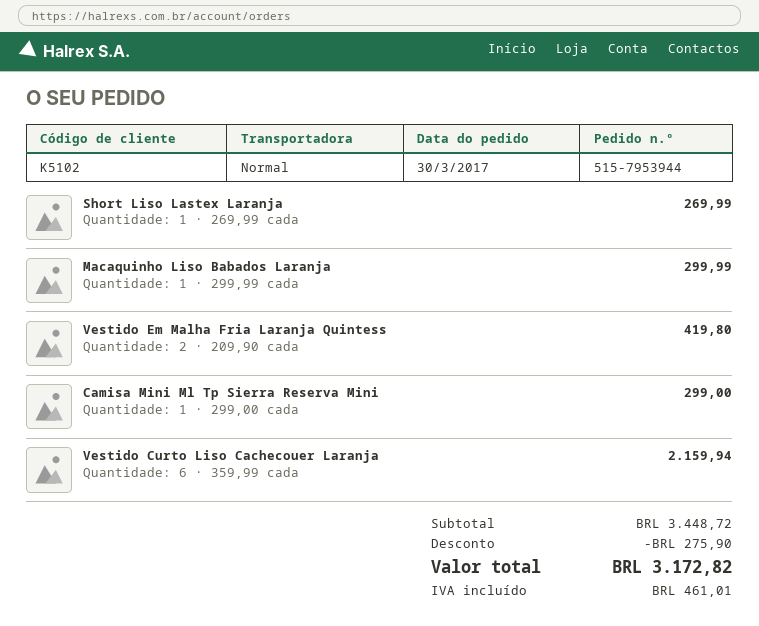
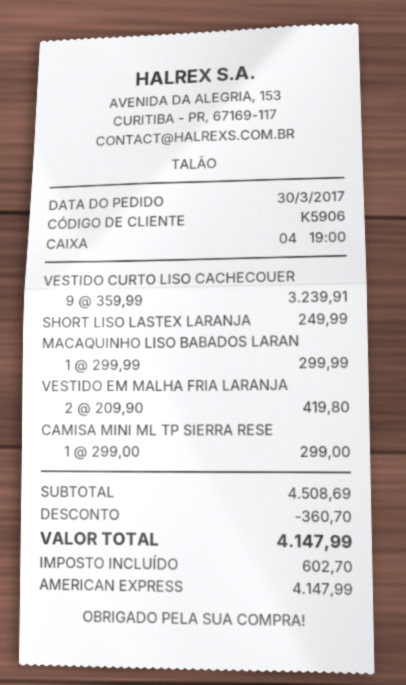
customer number: K5102 -> K5906
Short Liso Lastex Laranja: 1 x 269.99 = 269.99 -> 1 x 249.99 = 249.99
Vestido Curto Liso Cachecouer Laranja: 6 x 359.99 = 2159.94 -> 9 x 359.99 = 3239.91
subtotal: 3448.72 -> 4508.69
discount: 275.90 -> 360.70
tax: 461.01 -> 602.70
total: 3172.82 -> 4147.99

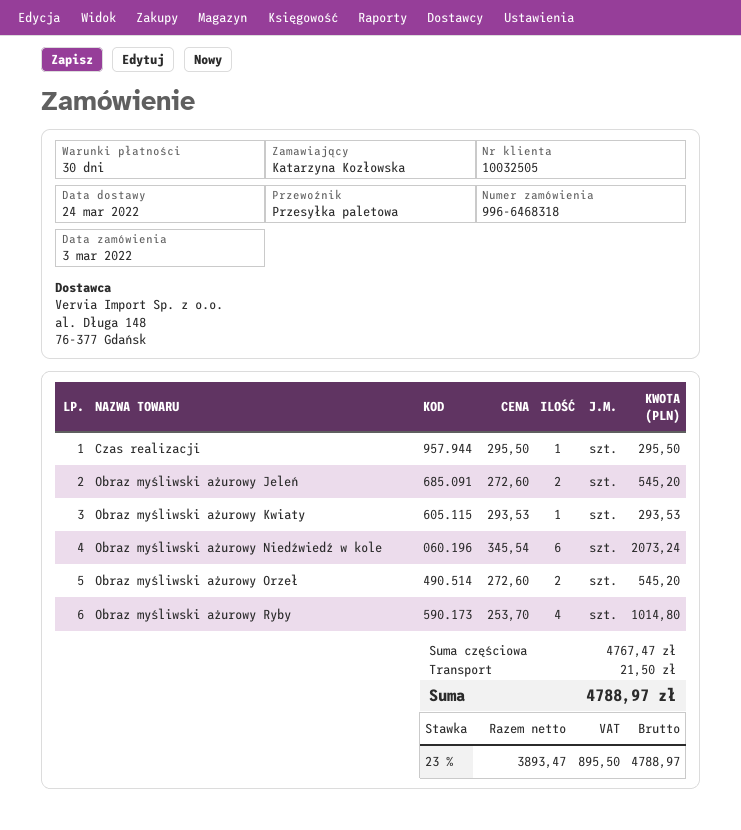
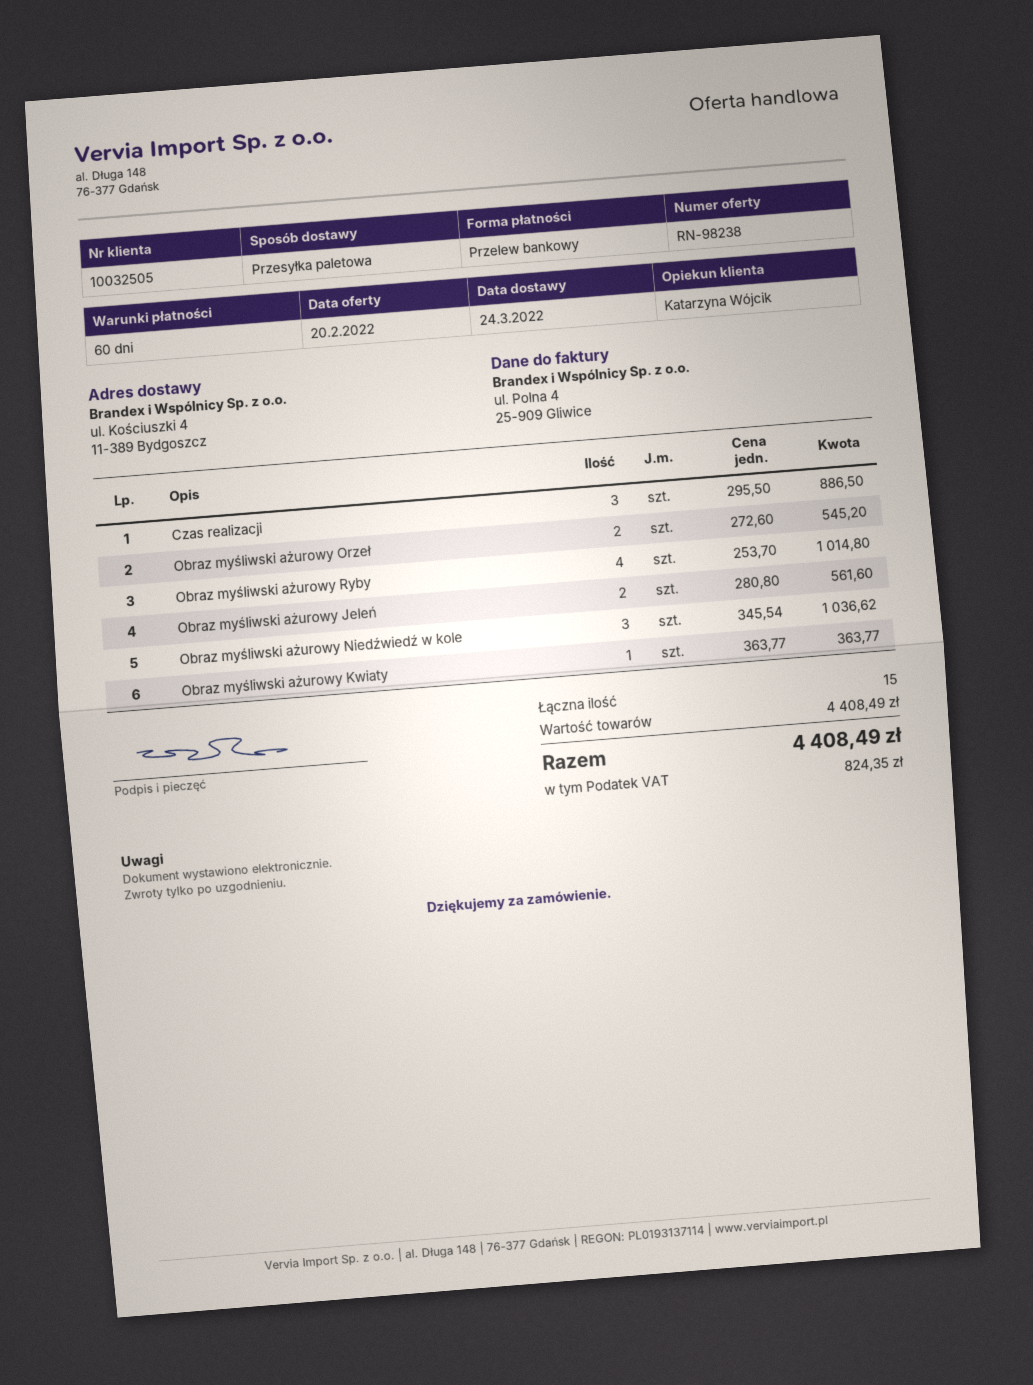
payment terms: 30 days -> 60 days
Czas realizacji: 1 x 295.50 = 295.50 -> 3 x 295.50 = 886.50
Obraz myśliwski ażurowy Jeleń: 2 x 272.60 = 545.20 -> 2 x 280.80 = 561.60
Obraz myśliwski ażurowy Kwiaty: 1 x 293.53 = 293.53 -> 1 x 363.77 = 363.77
Obraz myśliwski ażurowy Niedźwiedź w kole: 6 x 345.54 = 2073.24 -> 3 x 345.54 = 1036.62
subtotal: 4767.47 -> 4408.49
shipping: 21.50 -> none
tax: 895.50 -> 824.35
total: 4788.97 -> 4408.49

========================

TRY IT =
Exactly the lines between the one containing "shipping: 21.50 -> none" and the end of the material, both ends included, must be retyped, with nothing added.

ANSWER TO THIS PROBLEM =
shipping: 21.50 -> none
tax: 895.50 -> 824.35
total: 4788.97 -> 4408.49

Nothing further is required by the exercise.